Platinum fell 0.7%. It is far more dependent on industrial demand, especially from the automotive sector, where it is used in catalytic converters. Ongoing uncertainty surrounding oil and the war is weighing on automakers, and therefore on platinum demand as well.
In addition, platinum does not enjoy the same safe-haven status as gold, so geopolitical fears provide far less support.
What Will Break the Range
The gold market now resembles a patient under anesthesia. It is alive, but motionless. To wake it up, a shock is needed. And there are only two possible shocks.
The first is a breakthrough in the Iran negotiations. If Trump and Iranian leaders actually sign an agreement, oil prices could collapse, inflation expectations would fall, the probability of rate hikes would decline, and gold could break above the upper boundary of the range, surging toward new highs.
The second is a complete collapse of negotiations and a fresh escalation of conflict. In that scenario, oil would likely spike again, inflation fears would intensify, the probability of rate hikes could jump to 50–60%, and gold would break below the lower boundary, falling under $4,400.

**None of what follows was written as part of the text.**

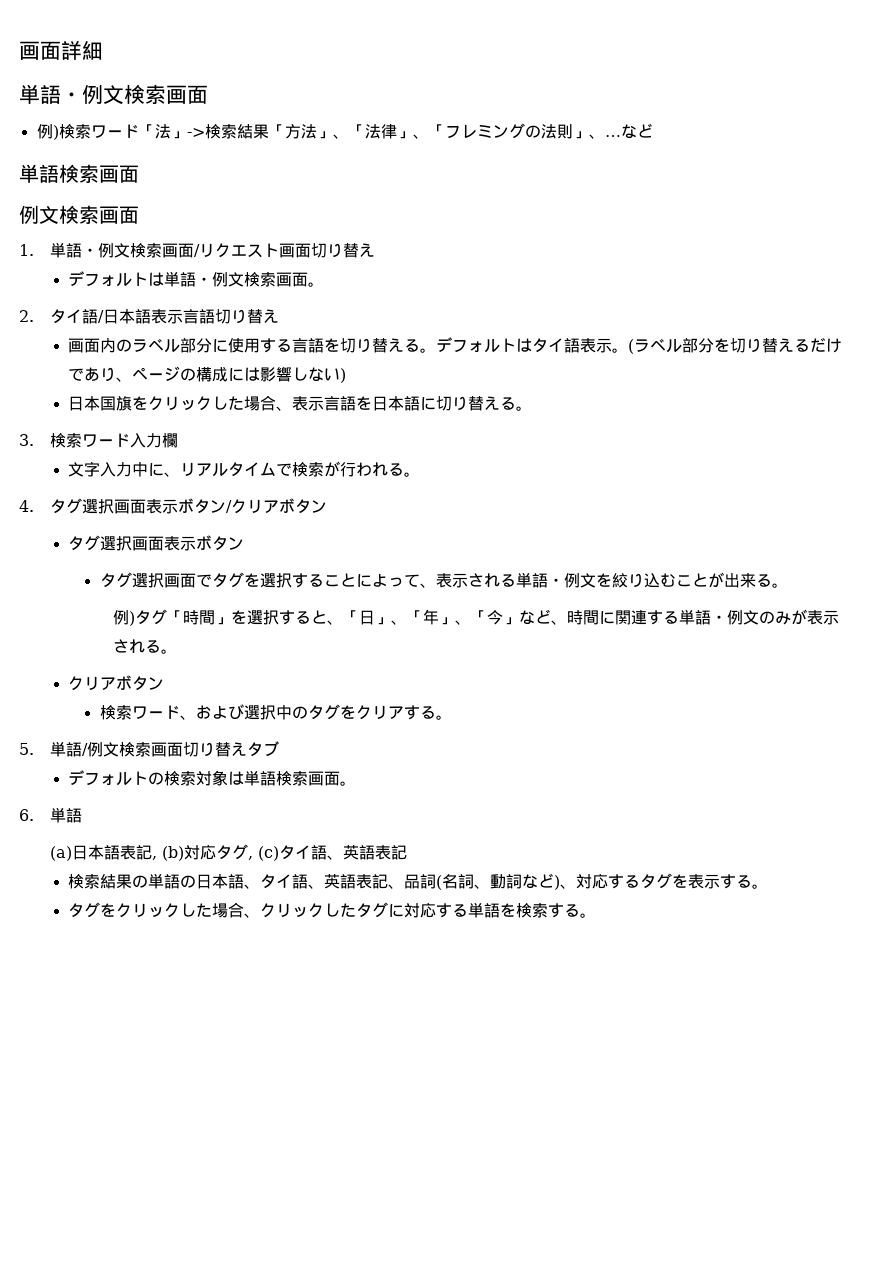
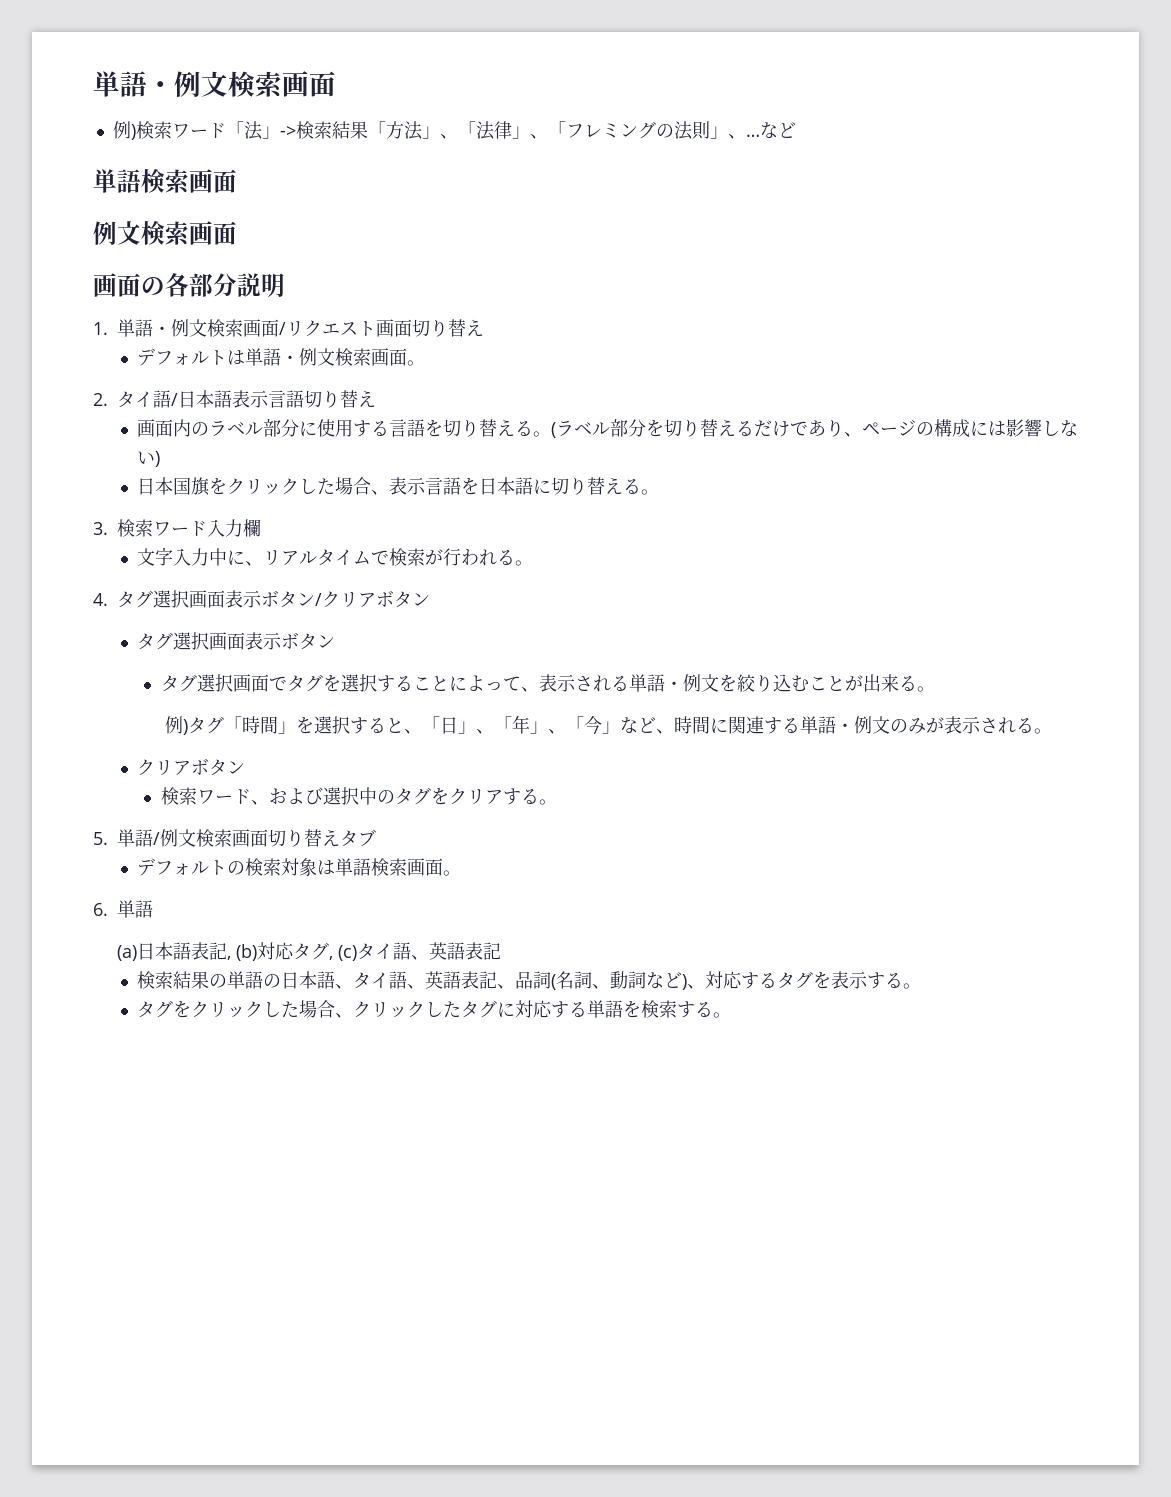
- 画面詳細
+ 画面の各部分説明
- デフォルトはタイ語表示。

Until one of those scenarios materializes, gold will remain trapped inside the box.
Traders trying to play the breakout should prepare for patience. Ten days of sideways movement could easily become fifteen, twenty, or thirty. The market is waiting.
And whoever waits for the right moment may be rewarded. Whoever rushes risks ending up on the wrong side of the sharp move that inevitably follows a long consolidation.
Gold has frozen in place — but this is the calm before the storm. And the storm will be powerful.